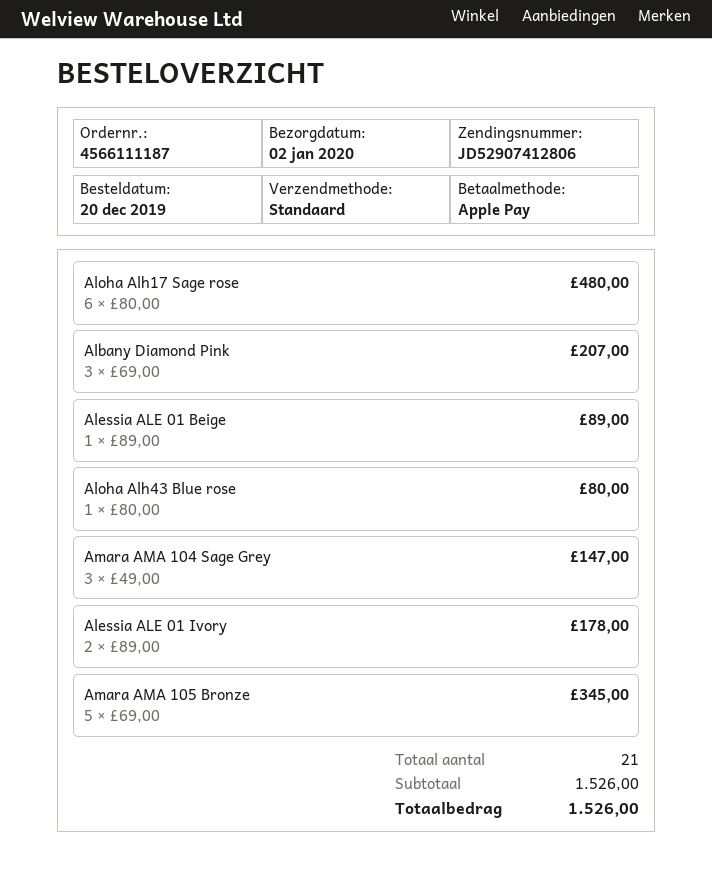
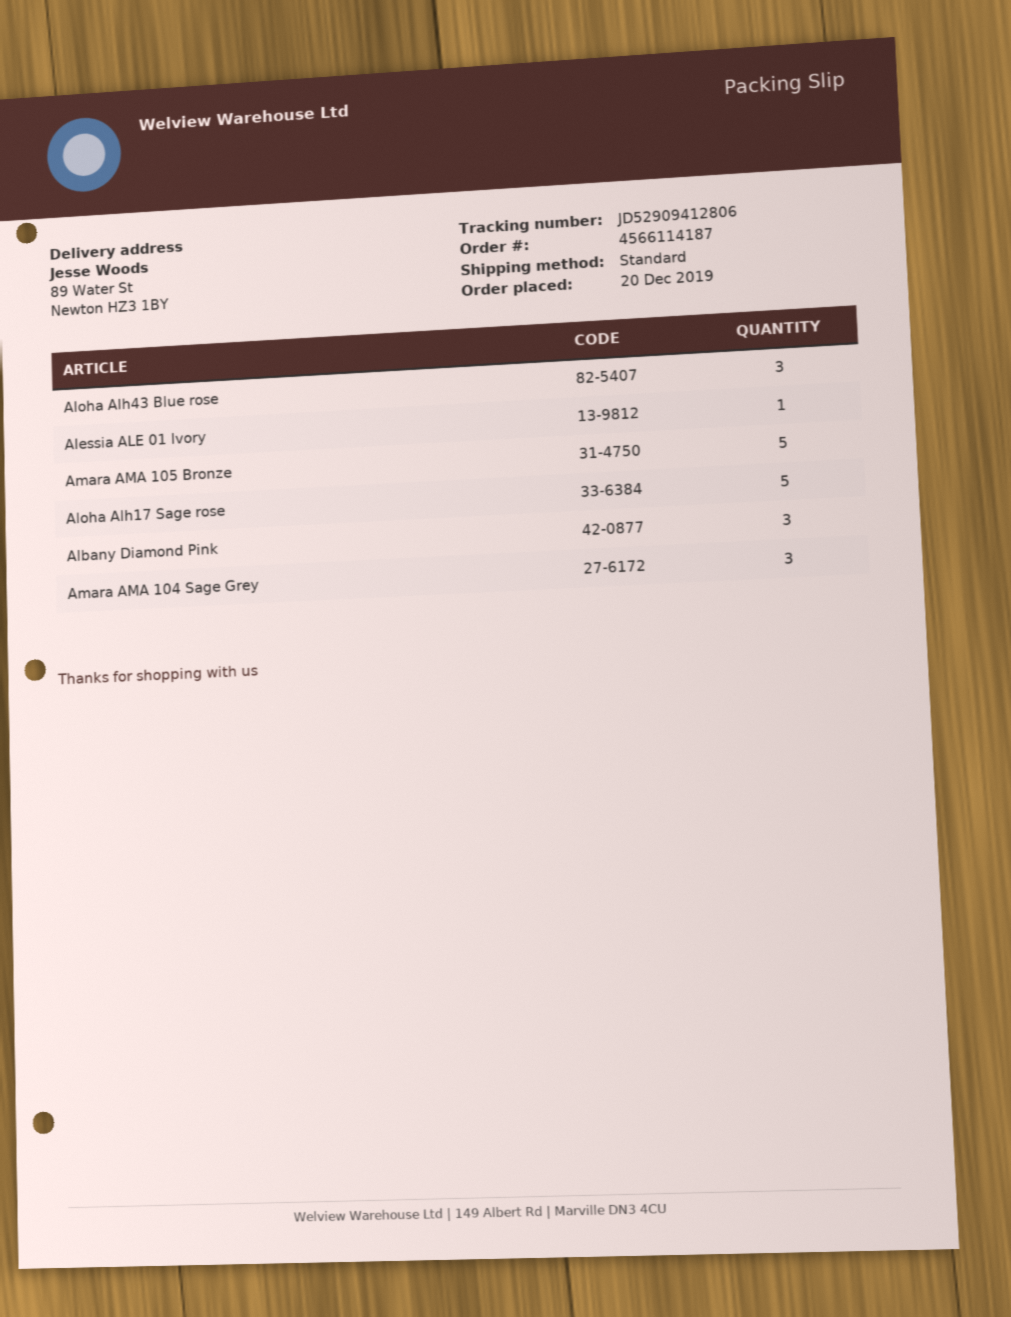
order number: 4566111187 -> 4566114187
tracking number: JD52907412806 -> JD52909412806
Aloha Alh17 Sage rose: 6 -> 5
Alessia ALE 01 Beige: 1 -> none
Aloha Alh43 Blue rose: 1 -> 3
Alessia ALE 01 Ivory: 2 -> 1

= The problem =
Working through the entries above, copy every line in which "number" is found.

= Output for this task =
order number: 4566111187 -> 4566114187
tracking number: JD52907412806 -> JD52909412806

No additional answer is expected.